*** Begin section ***
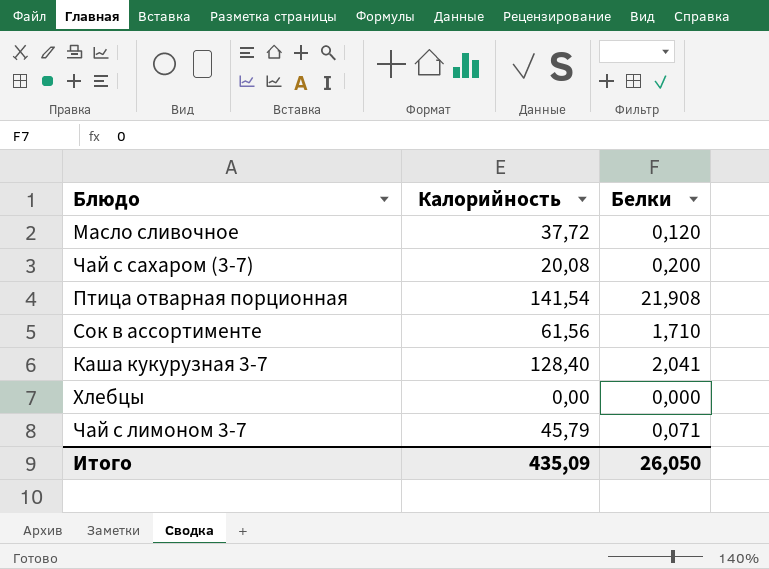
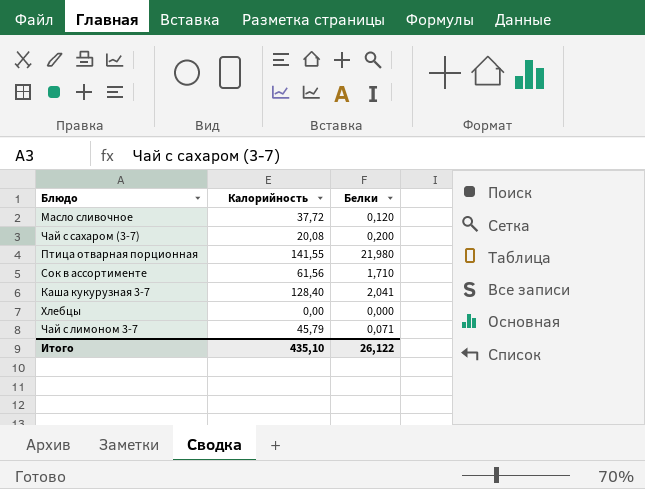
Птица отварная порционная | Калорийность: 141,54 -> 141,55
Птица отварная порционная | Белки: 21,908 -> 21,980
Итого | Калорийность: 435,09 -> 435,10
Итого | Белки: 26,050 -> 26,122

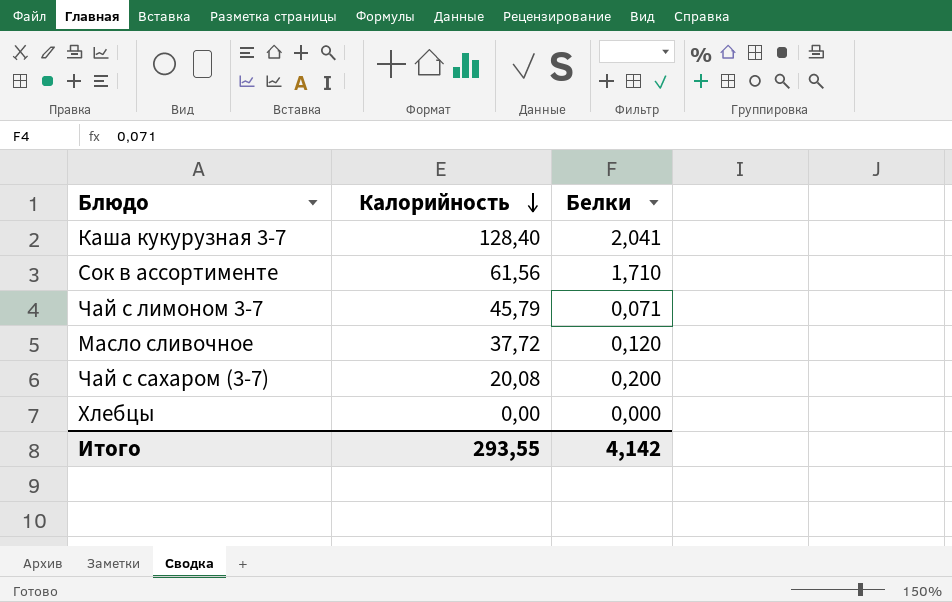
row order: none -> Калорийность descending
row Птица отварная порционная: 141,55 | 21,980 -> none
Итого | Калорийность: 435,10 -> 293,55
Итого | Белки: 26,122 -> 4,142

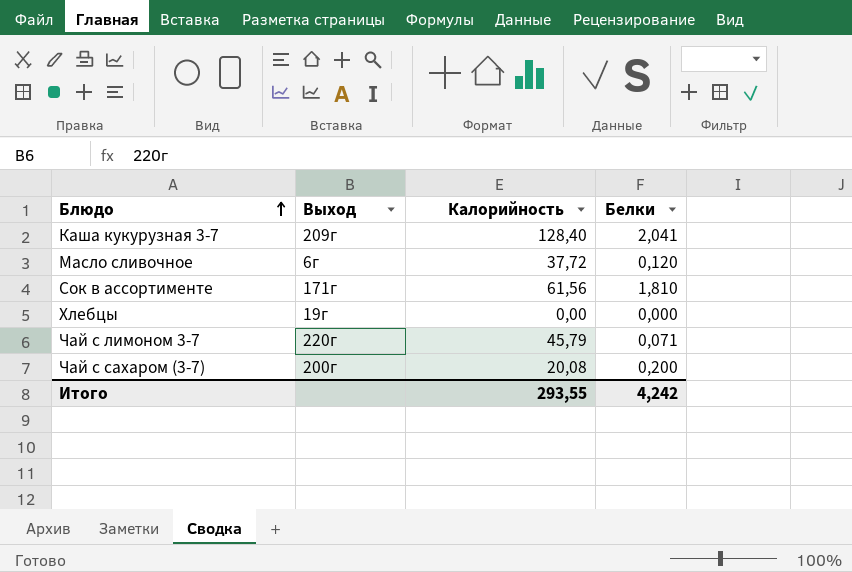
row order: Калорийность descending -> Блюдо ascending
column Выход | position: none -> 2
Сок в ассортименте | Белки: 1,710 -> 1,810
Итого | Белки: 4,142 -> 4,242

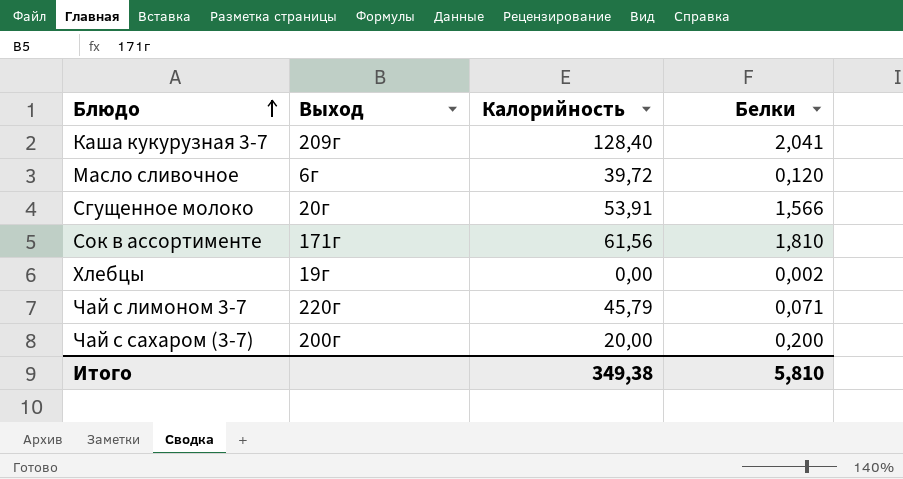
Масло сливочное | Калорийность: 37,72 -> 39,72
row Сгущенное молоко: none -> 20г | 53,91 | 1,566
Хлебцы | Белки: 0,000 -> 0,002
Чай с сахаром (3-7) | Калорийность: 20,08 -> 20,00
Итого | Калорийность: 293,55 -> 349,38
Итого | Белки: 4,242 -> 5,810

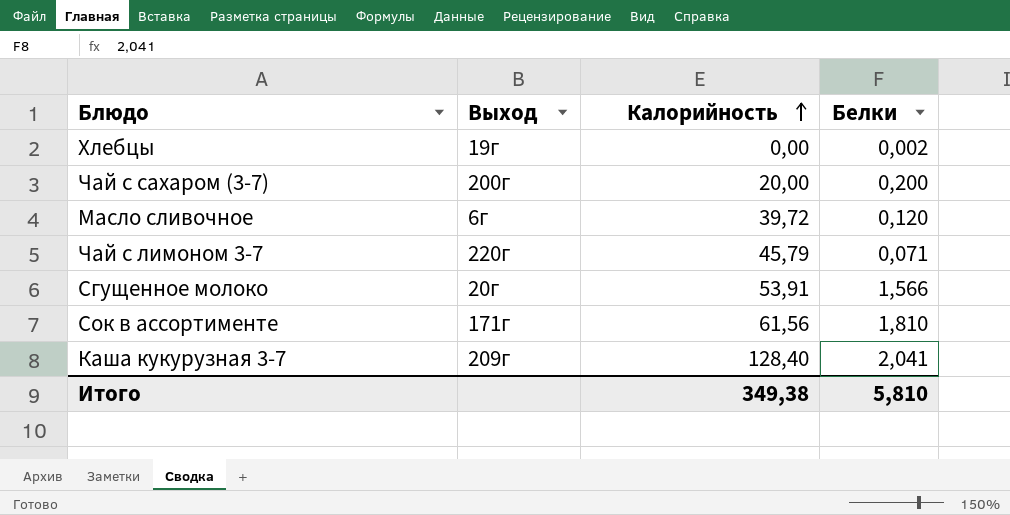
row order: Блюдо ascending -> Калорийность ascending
*** End section ***
*** Begin section ***
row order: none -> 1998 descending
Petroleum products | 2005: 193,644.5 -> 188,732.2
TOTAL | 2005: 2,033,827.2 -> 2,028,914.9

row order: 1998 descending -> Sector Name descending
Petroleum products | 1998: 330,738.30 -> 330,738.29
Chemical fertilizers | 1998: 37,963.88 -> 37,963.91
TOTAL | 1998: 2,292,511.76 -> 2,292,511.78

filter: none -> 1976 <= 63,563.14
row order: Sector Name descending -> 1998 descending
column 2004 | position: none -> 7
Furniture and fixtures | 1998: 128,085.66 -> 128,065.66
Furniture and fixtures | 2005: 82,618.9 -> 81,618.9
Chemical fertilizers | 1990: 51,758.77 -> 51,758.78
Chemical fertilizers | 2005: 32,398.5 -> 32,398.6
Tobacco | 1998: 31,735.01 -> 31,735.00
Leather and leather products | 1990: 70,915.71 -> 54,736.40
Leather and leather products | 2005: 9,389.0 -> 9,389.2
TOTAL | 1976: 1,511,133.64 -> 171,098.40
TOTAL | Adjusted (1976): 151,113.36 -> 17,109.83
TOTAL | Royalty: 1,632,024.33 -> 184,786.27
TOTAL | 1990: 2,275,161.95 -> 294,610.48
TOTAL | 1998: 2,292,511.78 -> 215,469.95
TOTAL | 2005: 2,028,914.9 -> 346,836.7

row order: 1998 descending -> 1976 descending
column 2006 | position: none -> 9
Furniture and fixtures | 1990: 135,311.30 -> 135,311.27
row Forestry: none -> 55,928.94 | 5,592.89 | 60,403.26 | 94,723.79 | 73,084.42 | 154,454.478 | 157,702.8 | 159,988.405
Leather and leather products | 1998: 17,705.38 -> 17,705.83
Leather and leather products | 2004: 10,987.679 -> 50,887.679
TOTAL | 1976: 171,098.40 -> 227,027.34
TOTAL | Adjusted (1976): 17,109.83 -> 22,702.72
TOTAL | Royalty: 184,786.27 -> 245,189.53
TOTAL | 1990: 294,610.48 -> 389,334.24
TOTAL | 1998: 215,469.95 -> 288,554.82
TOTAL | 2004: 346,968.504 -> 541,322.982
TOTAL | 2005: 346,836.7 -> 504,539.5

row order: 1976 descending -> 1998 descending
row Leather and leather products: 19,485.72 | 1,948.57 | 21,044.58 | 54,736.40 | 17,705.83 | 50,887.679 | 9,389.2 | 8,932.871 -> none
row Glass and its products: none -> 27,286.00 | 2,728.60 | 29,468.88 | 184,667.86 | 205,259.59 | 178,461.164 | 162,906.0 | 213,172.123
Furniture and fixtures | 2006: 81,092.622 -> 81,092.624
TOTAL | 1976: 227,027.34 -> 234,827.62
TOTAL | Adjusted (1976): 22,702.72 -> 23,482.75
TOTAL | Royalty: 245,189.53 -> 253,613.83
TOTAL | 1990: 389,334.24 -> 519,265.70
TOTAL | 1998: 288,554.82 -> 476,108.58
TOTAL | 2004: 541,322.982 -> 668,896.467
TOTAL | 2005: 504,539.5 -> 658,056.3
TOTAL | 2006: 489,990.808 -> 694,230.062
*** End section ***
Only one part of the listing is wanted: the lines from the one containing "Итого | Калорийность: 435,09 -> 435,10" through the one containing "column Выход | position: none -> 2", both included. Please transcribe it exactly, leaving out the pictures.

Итого | Калорийность: 435,09 -> 435,10
Итого | Белки: 26,050 -> 26,122

row order: none -> Калорийность descending
row Птица отварная порционная: 141,55 | 21,980 -> none
Итого | Калорийность: 435,10 -> 293,55
Итого | Белки: 26,122 -> 4,142

row order: Калорийность descending -> Блюдо ascending
column Выход | position: none -> 2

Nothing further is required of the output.